Receivables over 30 days were 1.4%, a decrease from the 1.5% in August. Charge offs in September were 0.4%, down from 0.44% the previous month.

“Third quarter new business volume was steady, if not exceptional, despite the string of devastating weather events that plagued parts of the U.S. during the month of September,” said ELFA president and CEO Ralph Petta. “Positive cumulative year-to-date volume is indicative of healthy capex, which shows that business owners continue to choose financing as a means to acquire the equipment they need to run their operations. In addition, credit quality remains at historic lows. These metrics bode well for a solid end-of-year performance.”    

“Overall, September 2017 was a satisfactory month for commercial originations,” said William J. Clark, executive vice president of Univest Capital Inc. “Our municipal originations were above average for the month. We continue to see aggressive pricing in the market and loosening of credit standards, especially as it relates to ‘corp only’ approvals. It is becoming increasingly challenging; however, we are maintaining a superior net interest margin compared to our select peer group. It is part of a strategic plan to increase our average ticket and we are experiencing some success with that, especially in the municipal and golf/turf vertical markets. Additionally, we are seeing larger financing opportunities referred by our parent bank and affiliates.”

– Adam Fusco, associate editor

P3 Projects in China Rise at Steep Pace

Public-private partnerships (P3s) in China that are used to build up infrastructure, among other projects, have been increasing in number and investment value as more projects are set to be implemented this year, according to a new report by Moody’s Investors Service.
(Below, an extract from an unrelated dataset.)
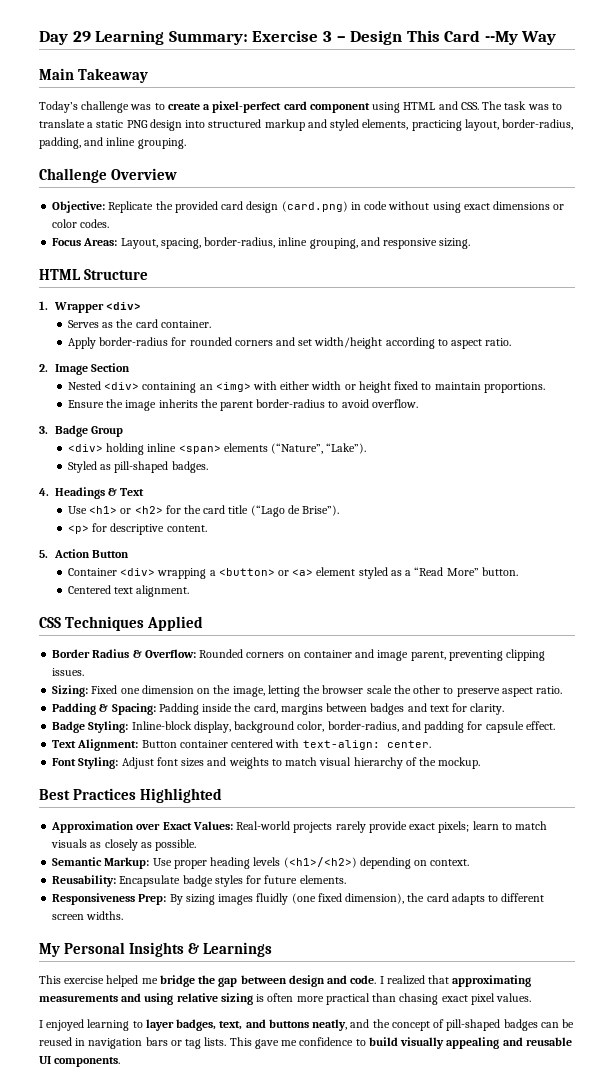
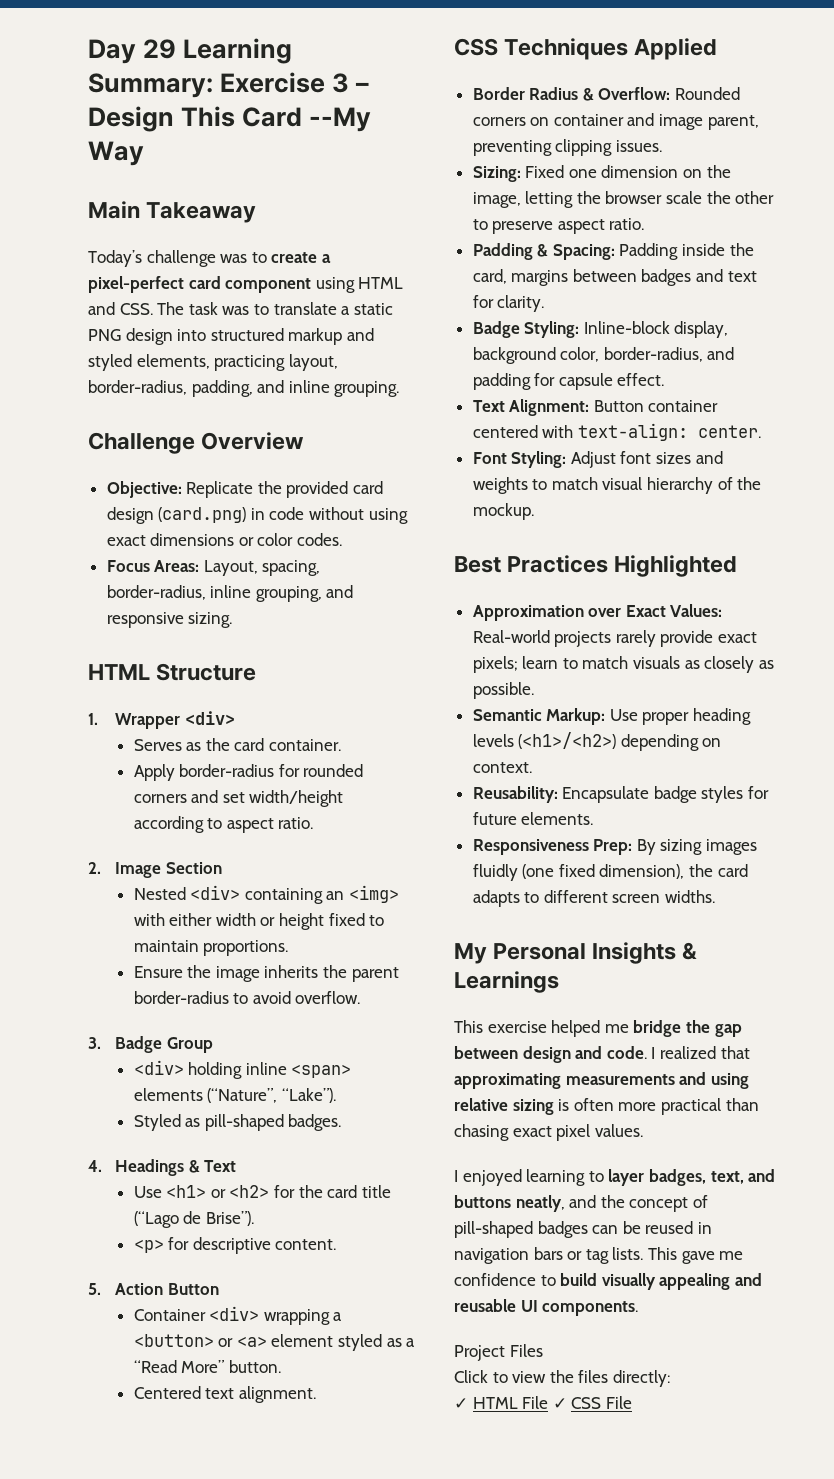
+ Project Files
+ Click to view the files directly:
+ ✓ HTML File ✓ CSS File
"Support from the central government has resulted in positive regulatory developments in China's Public-Private Partnership (PPP) framework, thereby enhancing the financing options available to PPP developers and investors," said Osbert Tang, a Moody's vice president and senior analyst. "And, regulations that increase transparency and improve investor protections are positive for the ongoing development of the PPP sector."
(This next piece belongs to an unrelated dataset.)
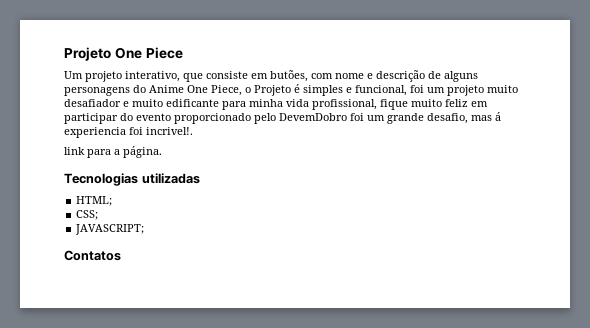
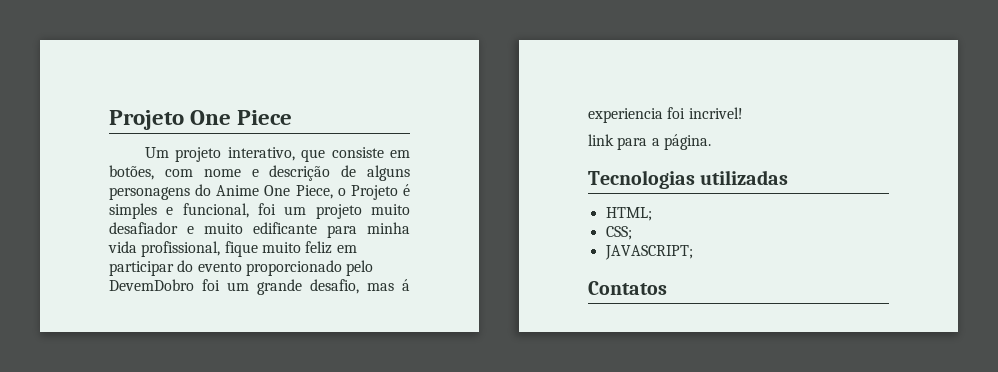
- Um projeto interativo, que consiste em butões, com nome e descrição de alguns personagens do Anime One Piece, o Projeto é simples e funcional, foi um projeto muito desafiador e muito edificante para minha vida profissional, fique muito feliz em participar do evento proporcionado pelo DevemDobro foi um grande desafio, mas á experiencia foi incrivel!.
+ Um projeto interativo, que consiste em botões, com nome e descrição de alguns personagens do Anime One Piece, o Projeto é simples e funcional, foi um projeto muito desafiador e muito edificante para minha vida profissional, fique muito feliz em participar do evento proporcionado pelo DevemDobro foi um grande desafio, mas á experiencia foi incrivel!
More long-term financing and improved regulatory transparency for Chinese P3 projects are likely to lure more private investors, Moody’s said.

P3 projects in China’s national database grew by 21.5% or $436.8 billion for the first six months of 2017, as 20% of the projects were in the implementation phase—the penultimate stage of such projects—at the end of June, compared to 17% at the same time of year in 2016, Moody’s said.
The total number of P3 projects in China at the end of June was 13,554, up 20% from the end of 2016. The total investment value of these projects was $2.47 trillion at the end of June, up 21.5% from the end of 2016.

– Nicholas Stern, managing editor

Survey Shows Small- and Mid-Size Firms Had Reduced Revenue Expectations

As expectations by small- and mid-size firms declined a bit in the third quarter from the second quarter, so has those companies’ demand for capital, according to a new Private Capital Access Index survey by the Pepperdine Graziadio School of Business and Management.

The survey, conducted in partnership with Dun & Bradstreet, was of 1,176 people in companies with less than $5 million and between $5 million and $100 million in annual revenue.

Firms surveyed with revenue below $5 million saw their annual revenue expectations drop to 9.3% in the third quarter from 10.6% in the prior quarter, while those with between $5 million and $100 million saw a similar decline in expectations.

Meanwhile, the survey found 22% of all firms expected slower trade account payments than they did in the prior quarter, while between 65% and 67% said payment periods would stay the same. Thirty percent of respondents said slowing payments have reduced their ability to grow, with the impact being more widely felt among smaller firms. Eight percent said they’ve had to reduce staff due to slower payments.

Six percent of survey respondents also said they had relied on a trade credit provider for credit in the last quarter, while more respondents (18%) said they borrowed from a large bank or community bank (13%).